Sunday, February 17, 2013

Gabriel's Inferno/Gabriel's Rapture Quick Review

Here's my latest mini book review on Sylvain Reynard's Gabriel's Inferno and Gabriel's Rapture:

"How to Stretch a Short Story Into Two Novels"

What could have made this a 4 or 5-star listening experience for you? 
It's obvious Reynard tried way too hard to recapture the lightening in a bottle that is "50 Shades of Grey":

Like Christian, Gabriel is extraordinarily rich and a troubled soul. Orphaned as a child and raised by the perfect adoptive parents. Including a sister who is the only one not intimidated by him. He even has an unstable ex-girlfriend wanting him back.

Like Anna, Julia is a 23 year-old, innocent student, studying literature. And just as stupidly clueless. She even has a very similar relationship with her father.

It's a drawn out romance with minimal plot, centered around dialog & sex between the two protagonists; but believe it or not, the dialog is not as good as 50 Shades, which was not exactly pros. And the sex doesn't even come close!

What was most disappointing about Sylvain Reynard’s story?
The one thing the story had going for it was the many references to the middle ages poet Dante Alighieri and his muse Beatrice. The climax of the book would be the perfect opportunity to bring their "alter egos" full circle. Instead Gabriel leaves clues for Julia to let her know why he's disappeared, by quoting another middle ages couple.
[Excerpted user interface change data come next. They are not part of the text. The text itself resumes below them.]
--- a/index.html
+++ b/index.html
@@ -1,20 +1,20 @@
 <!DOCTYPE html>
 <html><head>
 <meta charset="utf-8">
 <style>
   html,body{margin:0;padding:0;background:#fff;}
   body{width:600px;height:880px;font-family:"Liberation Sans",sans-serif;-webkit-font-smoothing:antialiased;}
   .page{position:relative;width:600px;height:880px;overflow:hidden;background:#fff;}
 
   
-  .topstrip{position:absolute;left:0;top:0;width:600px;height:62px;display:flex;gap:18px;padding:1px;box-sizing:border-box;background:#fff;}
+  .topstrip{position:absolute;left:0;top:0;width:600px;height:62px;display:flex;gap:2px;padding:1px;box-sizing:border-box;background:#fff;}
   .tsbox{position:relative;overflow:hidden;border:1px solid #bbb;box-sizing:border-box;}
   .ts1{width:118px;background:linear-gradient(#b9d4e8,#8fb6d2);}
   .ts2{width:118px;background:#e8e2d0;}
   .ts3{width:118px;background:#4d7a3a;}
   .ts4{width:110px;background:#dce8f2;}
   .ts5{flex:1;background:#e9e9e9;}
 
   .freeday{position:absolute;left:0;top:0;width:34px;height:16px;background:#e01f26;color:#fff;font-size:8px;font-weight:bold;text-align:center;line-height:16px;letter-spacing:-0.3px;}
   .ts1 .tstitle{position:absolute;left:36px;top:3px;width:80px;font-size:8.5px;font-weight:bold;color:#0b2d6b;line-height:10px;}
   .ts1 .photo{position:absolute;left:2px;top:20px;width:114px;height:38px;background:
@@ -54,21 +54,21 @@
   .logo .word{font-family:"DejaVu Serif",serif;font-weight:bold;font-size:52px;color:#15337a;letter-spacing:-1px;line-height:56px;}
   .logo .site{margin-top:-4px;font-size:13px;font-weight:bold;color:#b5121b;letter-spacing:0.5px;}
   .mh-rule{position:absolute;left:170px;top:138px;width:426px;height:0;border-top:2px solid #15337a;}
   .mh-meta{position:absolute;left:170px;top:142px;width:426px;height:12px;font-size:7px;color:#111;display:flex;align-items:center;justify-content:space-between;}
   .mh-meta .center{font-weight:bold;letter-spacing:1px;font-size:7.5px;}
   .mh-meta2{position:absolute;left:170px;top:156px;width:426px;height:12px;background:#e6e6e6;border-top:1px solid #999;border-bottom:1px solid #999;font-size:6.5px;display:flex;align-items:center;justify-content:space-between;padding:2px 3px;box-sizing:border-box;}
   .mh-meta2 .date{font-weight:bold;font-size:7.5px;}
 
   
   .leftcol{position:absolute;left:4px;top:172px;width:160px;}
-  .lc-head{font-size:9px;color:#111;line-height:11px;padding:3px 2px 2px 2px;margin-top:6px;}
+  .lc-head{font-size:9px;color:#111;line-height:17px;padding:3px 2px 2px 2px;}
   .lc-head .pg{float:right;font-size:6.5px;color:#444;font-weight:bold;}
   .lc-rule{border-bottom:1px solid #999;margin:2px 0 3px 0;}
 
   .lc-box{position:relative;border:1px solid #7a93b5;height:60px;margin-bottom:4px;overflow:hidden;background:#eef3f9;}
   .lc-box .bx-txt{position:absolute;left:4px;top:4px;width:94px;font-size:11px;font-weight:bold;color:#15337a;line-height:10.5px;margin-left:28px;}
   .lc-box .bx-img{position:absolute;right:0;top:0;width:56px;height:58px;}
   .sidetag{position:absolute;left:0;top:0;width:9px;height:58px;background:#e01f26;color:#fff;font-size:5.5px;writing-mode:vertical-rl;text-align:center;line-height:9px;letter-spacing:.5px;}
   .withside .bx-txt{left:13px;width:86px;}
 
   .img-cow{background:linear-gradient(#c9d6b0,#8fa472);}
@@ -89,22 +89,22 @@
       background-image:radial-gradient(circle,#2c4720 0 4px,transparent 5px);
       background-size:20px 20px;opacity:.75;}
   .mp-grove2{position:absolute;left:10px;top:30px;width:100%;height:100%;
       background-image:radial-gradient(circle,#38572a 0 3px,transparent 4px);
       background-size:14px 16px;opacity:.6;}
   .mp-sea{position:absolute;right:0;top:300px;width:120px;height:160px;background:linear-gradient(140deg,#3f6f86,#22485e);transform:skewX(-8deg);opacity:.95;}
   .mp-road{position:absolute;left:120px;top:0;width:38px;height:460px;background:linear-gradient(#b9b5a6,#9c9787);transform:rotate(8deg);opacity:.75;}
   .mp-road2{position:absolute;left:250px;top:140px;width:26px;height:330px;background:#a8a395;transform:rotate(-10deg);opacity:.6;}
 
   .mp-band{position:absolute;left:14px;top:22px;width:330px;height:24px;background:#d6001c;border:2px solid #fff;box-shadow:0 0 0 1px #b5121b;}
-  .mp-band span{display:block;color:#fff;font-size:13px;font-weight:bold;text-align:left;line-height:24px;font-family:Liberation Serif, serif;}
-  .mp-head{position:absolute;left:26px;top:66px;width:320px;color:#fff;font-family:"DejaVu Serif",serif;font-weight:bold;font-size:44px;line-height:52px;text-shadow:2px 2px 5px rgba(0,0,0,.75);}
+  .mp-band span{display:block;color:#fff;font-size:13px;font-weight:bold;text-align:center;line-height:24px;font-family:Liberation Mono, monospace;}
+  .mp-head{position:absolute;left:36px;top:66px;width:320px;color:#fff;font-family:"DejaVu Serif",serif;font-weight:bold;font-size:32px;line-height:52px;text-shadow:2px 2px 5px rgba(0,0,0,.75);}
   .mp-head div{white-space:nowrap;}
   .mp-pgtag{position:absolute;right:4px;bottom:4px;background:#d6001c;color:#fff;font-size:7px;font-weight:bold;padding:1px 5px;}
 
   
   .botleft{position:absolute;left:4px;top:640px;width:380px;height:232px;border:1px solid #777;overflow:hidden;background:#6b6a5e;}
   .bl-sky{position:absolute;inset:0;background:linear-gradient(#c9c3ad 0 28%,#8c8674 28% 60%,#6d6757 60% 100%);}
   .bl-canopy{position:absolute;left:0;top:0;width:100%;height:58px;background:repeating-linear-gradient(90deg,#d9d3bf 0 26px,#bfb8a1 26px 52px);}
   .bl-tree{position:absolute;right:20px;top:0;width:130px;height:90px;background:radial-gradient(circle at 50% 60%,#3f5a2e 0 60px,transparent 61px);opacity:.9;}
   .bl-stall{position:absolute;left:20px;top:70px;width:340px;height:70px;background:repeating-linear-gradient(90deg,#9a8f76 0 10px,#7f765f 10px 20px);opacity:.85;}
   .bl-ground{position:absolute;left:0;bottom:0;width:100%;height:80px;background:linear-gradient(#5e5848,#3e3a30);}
This wouldn't be so bad except Julia doesn't pick up on any of the literary references, even though she's supposed to be getting a Harvard Doctorate on this stuff!

Then once all is revealed she doesn't even feel stupid or apologize for being so obtuse.

What didn’t you like about John Morgan’s performance?
Narrator John Morgan had the perfect voice for Gabriel, but because there is so much dialog, it would have been better if Julia had been read by a woman. Morgan sounded like a strange drag queen and never seemed to have the right inflection for Julia's emotions.

Any additional comments?
These characters were not delightful or interesting enough for two books. If she had combined "Gabriel's Inferno" and" Gabrriel's Rapture" into one book, it would have been passable in terms of plot and romance.

But trying to stretch such a simple story into two books, made each novel feel weighted, full of exposition and never ending.

I know you're probably wondering why I read the second book if I was so dissatisfied with the first one. I was curious to see if things would pick up. More importantly, Gabriel and Julia's physical relationship, was supposed to heat up in "Gabriel's Rature", which it did, but again, not worth a second book. 

PS - Why was Gabriel's ex-lover named Paulina and Julia's other suitor "the Angel F'er" named Paul?